The Legend of the Count de Latourrette

http://genforum.genealogy.com/latourette/messages/378.html

The Count Fable (Hoax)-When did Jean leave Osse?

http://genforum.genealogy.com/latourette/messages/400.html

Several slightly different versions of the count hoax followed Fay's during the 19th century, before the subject was picked up by Mrs. Verna Jacob and Lyman Latourette a century later. In this period, several American descendants, including the Rev. James A. M. LaTourette, actively promoted the hoax. That trail is being pursed by Mr. Hoadley-Latourette. The purpose of this posting is to look at the re-invention of the hoax in a new guise since Lyman's Annals appeared in 1954.

The New, 20th Century Hoax

The publication of Lyman Latourette's Latourette Annals in America in 1954 and the extensive correspondence of Mrs. Verna Jacob over a period of many years in the 1950s and 1960s with American Latourette descendants stimulated a great deal of interest in the family genealogy and a search for family roots in France. If one reads Lyman carefully, it is clear he really wanted to believe that Jean Latourrette (ca 1651-ca 1726) was a count who was married to Marie Mercereau in France before coming to America, even to the point of using the doctored French version of Jean's marriage in New York to argue tortuously that it was a conforming marriage of an earlier one in France. In spite of obvious inconsistencies including, as Mr. Hoadley-Latourette points out, the convenient omission of critical information about the origin of the hoax as it was passed along and embellished in the 19th century, Lyman desperately wanted to believe the hoax that Theodore S. Fay began with his letter included in the Preface of Hannah Lee's book of 1843. In contrast, in her extensive correspondence and the Compilation of her notes in 1965 (Available as The Latourette Family and Associated Families in the Allen County Public Library, Fort Wayne, IN.), going over all of the same information as Lyman, Mrs. Jacob does not accept the prior marriage in France concept and treats with skepticism the count story by questioning a correspondent in Osse, Madame Marie Candau, about the issue in 1954 and 1955. Indicating her commitment to accuracy, Mrs. Jacob spent most of her active research years in vain trying to find the Henri La Tourette in the hoax invented by Theodore S. Fay. Moreover, she clearly comes to the conclusion that Jean Latourrette was a single male when he arrived in America. Therefore, in some of the genealogies she shared broadly in the 1950s she altered the date of the birth of Marie, the ancestor of Fay, the first child of Jean Latourrette and Marie Mercereau to September 23, 1694 from December 23, 1693. Obviously, if the July 16, 1693 marriage was a conforming one, there would be no need to hide a birth 2 months after marriage. (The 1694 date is repeated in her 1965 Compilation where she lists the 8 children of Jean and Marie even to the point of altering the date of baptism by Pastor Peiret exactly one year to December 6, 1694 from December 6, 1693.)

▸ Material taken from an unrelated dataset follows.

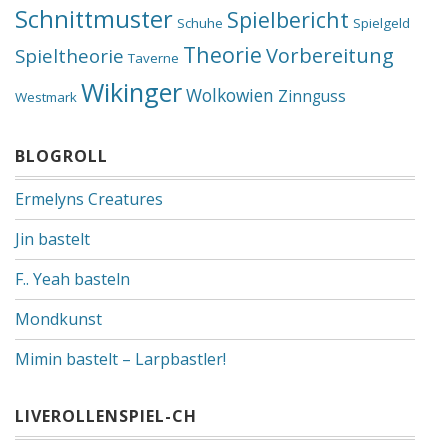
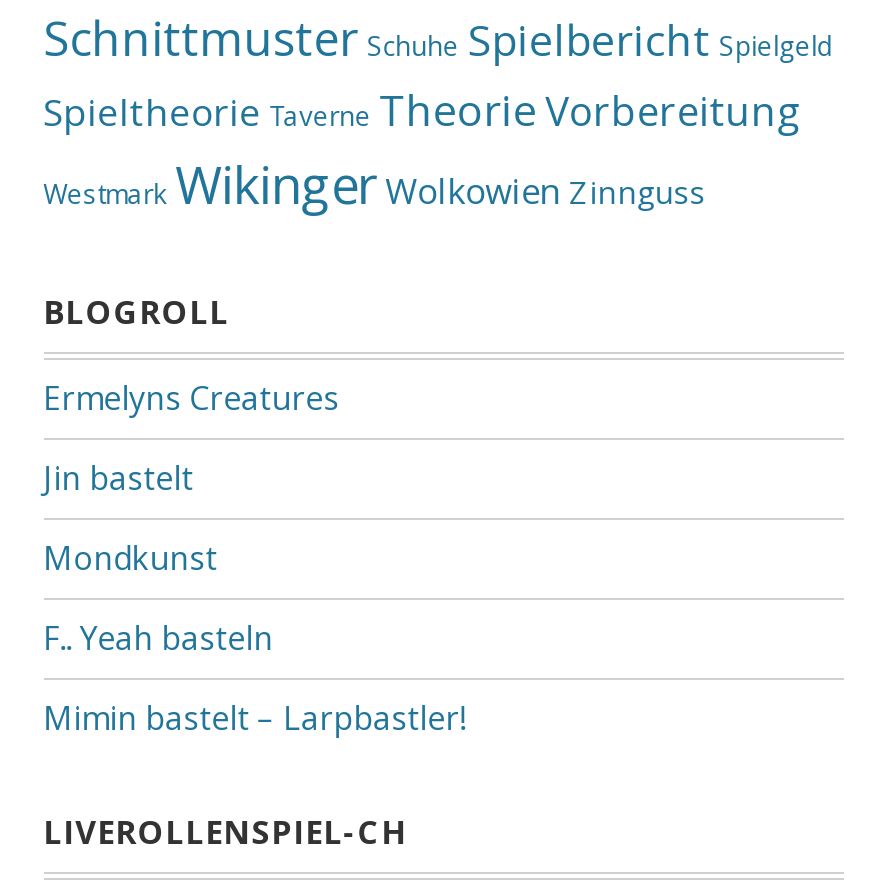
moved down: F.. Yeah basteln

moved up: Mondkunst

For the reader who wishes to review the information about the doctored marriage record from The French Church of New York and related contortions to attempt to legitimatize the court hoax in Lyman's Annals, see particularly:

THE MARRIAGE OF JEAN LATOURRETTE AND MARIE MERCEREAU ON JULY 16, 1693 WAS A FIRST MARRIAGE, NOT A CONFIRMING ONE

http://genforum.genealogy.com/latourette/messages/288.html

There are several other postings on the Latourette Family Forum correcting all the erroneous tales appearing in Lyman's Annals, including the wrong location for Osse, Bearn; the Schenectady massacre hoax; and that the Latourettes came from Italy hoax.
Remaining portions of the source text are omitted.